# Assigned task
Nothing but the lines from the line with "(735, 227) none" through the end of the data is to be copied, and each is to be copied exactly.

Records excerpted from a collection:
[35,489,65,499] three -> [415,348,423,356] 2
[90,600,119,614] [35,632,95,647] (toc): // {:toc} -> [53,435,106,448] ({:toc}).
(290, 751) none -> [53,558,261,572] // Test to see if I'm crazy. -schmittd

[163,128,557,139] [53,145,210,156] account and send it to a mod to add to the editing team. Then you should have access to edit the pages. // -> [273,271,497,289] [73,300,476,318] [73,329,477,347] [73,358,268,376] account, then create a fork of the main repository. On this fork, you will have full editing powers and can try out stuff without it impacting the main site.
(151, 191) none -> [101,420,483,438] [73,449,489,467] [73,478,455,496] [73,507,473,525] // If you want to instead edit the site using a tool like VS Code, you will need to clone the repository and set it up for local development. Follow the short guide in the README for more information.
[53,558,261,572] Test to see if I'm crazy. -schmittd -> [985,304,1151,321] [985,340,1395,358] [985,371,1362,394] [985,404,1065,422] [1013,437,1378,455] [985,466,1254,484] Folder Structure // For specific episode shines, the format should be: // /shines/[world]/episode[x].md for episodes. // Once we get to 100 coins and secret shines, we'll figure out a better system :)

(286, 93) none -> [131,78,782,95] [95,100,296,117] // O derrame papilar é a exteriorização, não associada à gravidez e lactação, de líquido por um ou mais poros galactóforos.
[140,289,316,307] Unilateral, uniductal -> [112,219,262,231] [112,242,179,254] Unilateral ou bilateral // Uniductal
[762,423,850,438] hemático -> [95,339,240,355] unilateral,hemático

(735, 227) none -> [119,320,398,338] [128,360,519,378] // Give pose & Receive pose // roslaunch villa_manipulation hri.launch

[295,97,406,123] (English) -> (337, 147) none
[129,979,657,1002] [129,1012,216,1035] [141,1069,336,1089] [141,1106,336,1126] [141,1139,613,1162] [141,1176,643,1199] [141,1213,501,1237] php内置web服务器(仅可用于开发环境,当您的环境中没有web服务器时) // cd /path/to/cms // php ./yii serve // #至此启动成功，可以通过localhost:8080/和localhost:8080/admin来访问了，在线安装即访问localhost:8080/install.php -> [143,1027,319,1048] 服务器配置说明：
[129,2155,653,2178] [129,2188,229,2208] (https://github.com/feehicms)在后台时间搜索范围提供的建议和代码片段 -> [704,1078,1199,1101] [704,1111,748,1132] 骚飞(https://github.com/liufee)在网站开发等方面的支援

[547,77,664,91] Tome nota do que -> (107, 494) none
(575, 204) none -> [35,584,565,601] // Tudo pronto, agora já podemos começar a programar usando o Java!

# Written response
(735, 227) none -> [119,320,398,338] [128,360,519,378] // Give pose & Receive pose // roslaunch villa_manipulation hri.launch

[295,97,406,123] (English) -> (337, 147) none
[129,979,657,1002] [129,1012,216,1035] [141,1069,336,1089] [141,1106,336,1126] [141,1139,613,1162] [141,1176,643,1199] [141,1213,501,1237] php内置web服务器(仅可用于开发环境,当您的环境中没有web服务器时) // cd /path/to/cms // php ./yii serve // #至此启动成功，可以通过localhost:8080/和localhost:8080/admin来访问了，在线安装即访问localhost:8080/install.php -> [143,1027,319,1048] 服务器配置说明：
[129,2155,653,2178] [129,2188,229,2208] (https://github.com/feehicms)在后台时间搜索范围提供的建议和代码片段 -> [704,1078,1199,1101] [704,1111,748,1132] 骚飞(https://github.com/liufee)在网站开发等方面的支援

[547,77,664,91] Tome nota do que -> (107, 494) none
(575, 204) none -> [35,584,565,601] // Tudo pronto, agora já podemos começar a programar usando o Java!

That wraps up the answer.